*** Opening of Material shown ***

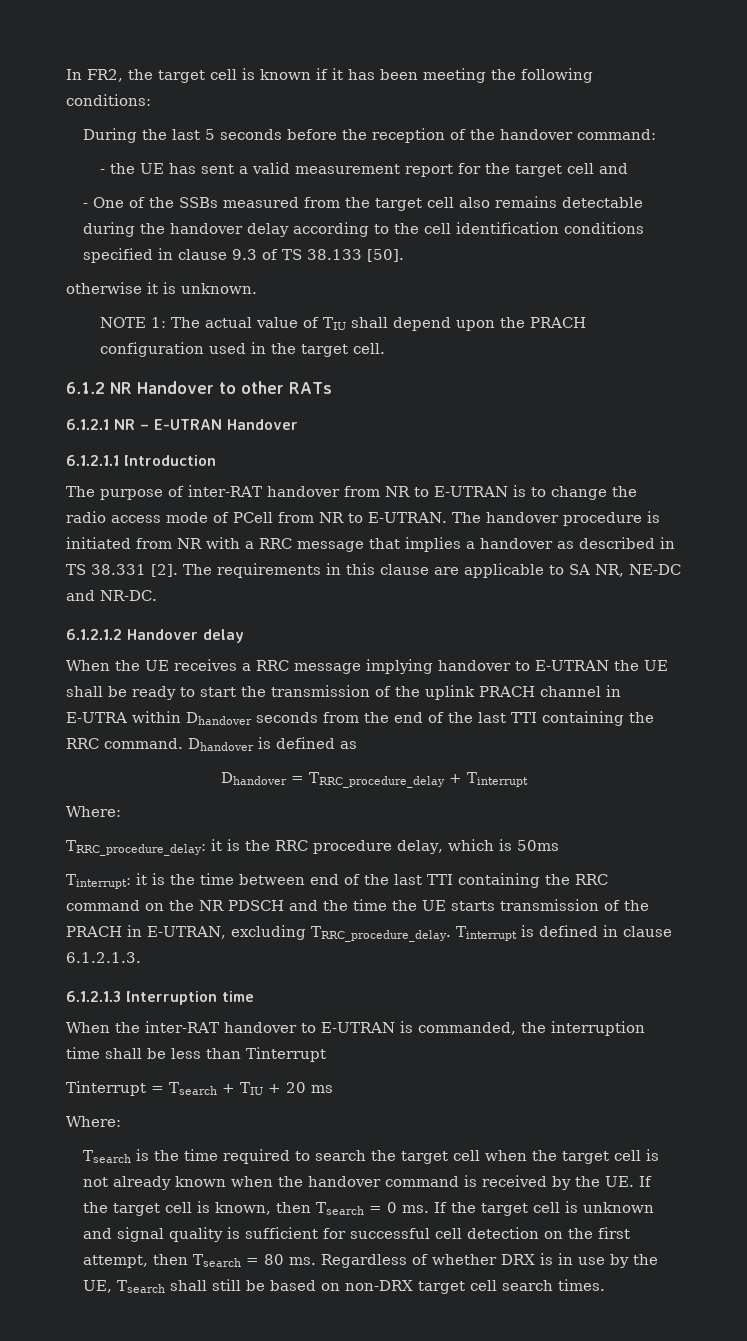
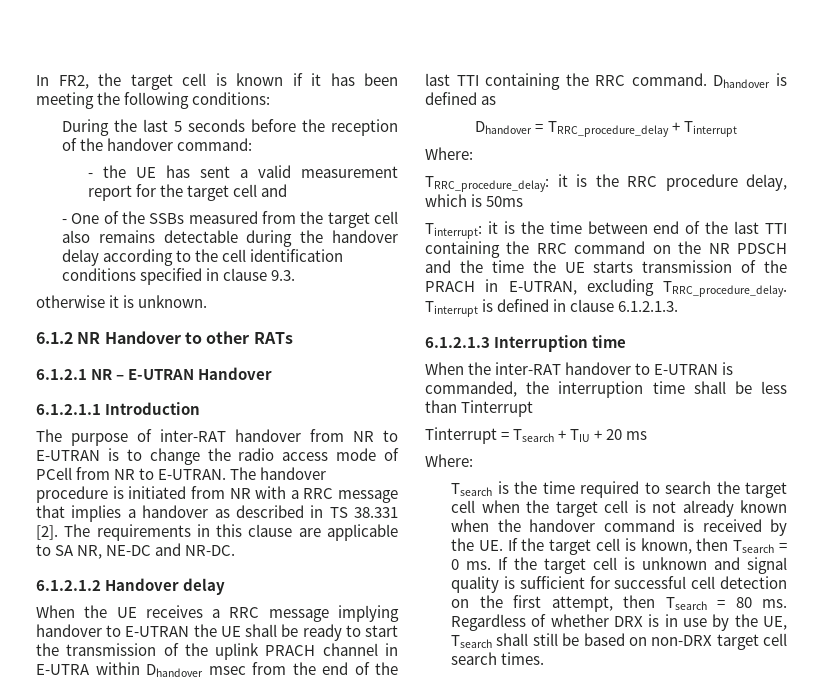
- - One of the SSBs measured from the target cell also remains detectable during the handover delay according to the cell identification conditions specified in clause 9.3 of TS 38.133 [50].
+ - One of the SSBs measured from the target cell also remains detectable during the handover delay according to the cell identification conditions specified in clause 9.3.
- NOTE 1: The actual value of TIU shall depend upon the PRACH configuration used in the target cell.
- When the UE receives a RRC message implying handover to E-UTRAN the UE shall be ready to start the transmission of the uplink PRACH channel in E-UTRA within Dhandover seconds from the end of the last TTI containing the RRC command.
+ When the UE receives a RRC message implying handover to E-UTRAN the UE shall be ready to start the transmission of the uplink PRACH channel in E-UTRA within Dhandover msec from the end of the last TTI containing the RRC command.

*** Close of Material shown ***

Your task: In the entries above, find each line with the string "target" and copy it.

Response for this exercise:
- - One of the SSBs measured from the target cell also remains detectable during the handover delay according to the cell identification conditions specified in clause 9.3 of TS 38.133 [50].
+ - One of the SSBs measured from the target cell also remains detectable during the handover delay according to the cell identification conditions specified in clause 9.3.
- NOTE 1: The actual value of TIU shall depend upon the PRACH configuration used in the target cell.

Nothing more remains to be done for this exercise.